▶ _WHAT YOU WILL DO_
Once the line with "margin-top: 18px ->" is found in the entries below, print it and each following line exactly, stopping after the line with "font-size: 11px ->"; print nothing else.

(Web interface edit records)
# # # #
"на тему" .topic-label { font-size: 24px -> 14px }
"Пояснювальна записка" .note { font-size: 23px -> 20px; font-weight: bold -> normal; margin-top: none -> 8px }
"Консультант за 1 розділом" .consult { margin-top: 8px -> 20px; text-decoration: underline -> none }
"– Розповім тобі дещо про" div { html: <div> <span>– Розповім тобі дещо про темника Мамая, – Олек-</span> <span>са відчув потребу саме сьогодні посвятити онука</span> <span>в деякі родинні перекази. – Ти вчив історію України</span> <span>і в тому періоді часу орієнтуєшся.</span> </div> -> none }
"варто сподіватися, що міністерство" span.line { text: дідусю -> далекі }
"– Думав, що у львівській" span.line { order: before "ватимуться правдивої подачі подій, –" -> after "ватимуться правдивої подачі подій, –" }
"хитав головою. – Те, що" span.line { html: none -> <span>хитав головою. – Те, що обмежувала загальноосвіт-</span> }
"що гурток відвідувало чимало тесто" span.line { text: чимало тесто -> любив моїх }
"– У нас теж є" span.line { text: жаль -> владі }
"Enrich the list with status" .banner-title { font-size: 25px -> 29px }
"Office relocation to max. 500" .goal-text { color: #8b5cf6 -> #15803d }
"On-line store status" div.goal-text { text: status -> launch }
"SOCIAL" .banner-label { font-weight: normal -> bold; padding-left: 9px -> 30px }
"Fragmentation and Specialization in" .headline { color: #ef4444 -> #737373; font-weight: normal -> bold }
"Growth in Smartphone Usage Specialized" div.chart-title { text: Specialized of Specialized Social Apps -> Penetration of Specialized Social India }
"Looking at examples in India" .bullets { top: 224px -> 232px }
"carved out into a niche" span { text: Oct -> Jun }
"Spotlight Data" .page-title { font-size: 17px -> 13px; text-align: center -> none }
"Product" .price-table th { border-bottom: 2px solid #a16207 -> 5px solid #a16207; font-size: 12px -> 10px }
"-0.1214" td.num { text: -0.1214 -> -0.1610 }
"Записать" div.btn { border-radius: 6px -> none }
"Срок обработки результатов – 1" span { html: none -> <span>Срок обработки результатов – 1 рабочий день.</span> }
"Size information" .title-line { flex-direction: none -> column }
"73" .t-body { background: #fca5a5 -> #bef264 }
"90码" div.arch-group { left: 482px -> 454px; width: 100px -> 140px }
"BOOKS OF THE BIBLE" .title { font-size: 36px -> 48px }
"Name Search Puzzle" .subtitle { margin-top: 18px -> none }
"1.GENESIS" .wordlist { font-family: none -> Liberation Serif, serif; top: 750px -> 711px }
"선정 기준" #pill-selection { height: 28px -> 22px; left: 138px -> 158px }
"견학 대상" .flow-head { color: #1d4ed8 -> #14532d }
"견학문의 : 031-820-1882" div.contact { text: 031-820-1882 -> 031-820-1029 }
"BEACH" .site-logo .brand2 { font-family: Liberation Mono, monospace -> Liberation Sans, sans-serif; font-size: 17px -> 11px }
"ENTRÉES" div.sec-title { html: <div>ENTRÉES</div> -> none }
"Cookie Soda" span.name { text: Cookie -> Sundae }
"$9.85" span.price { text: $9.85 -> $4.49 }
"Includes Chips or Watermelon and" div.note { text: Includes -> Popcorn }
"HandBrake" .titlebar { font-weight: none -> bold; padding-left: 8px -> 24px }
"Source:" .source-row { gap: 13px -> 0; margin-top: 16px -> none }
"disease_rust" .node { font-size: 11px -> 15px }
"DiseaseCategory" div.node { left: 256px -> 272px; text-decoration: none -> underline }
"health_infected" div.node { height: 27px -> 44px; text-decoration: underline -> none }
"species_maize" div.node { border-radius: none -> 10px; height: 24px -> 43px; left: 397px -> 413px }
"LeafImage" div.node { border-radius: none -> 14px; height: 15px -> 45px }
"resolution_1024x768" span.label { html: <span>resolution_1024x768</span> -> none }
# # # #
▶ _FINISHED TASK_
"Name Search Puzzle" .subtitle { margin-top: 18px -> none }
"1.GENESIS" .wordlist { font-family: none -> Liberation Serif, serif; top: 750px -> 711px }
"선정 기준" #pill-selection { height: 28px -> 22px; left: 138px -> 158px }
"견학 대상" .flow-head { color: #1d4ed8 -> #14532d }
"견학문의 : 031-820-1882" div.contact { text: 031-820-1882 -> 031-820-1029 }
"BEACH" .site-logo .brand2 { font-family: Liberation Mono, monospace -> Liberation Sans, sans-serif; font-size: 17px -> 11px }
"ENTRÉES" div.sec-title { html: <div>ENTRÉES</div> -> none }
"Cookie Soda" span.name { text: Cookie -> Sundae }
"$9.85" span.price { text: $9.85 -> $4.49 }
"Includes Chips or Watermelon and" div.note { text: Includes -> Popcorn }
"HandBrake" .titlebar { font-weight: none -> bold; padding-left: 8px -> 24px }
"Source:" .source-row { gap: 13px -> 0; margin-top: 16px -> none }
"disease_rust" .node { font-size: 11px -> 15px }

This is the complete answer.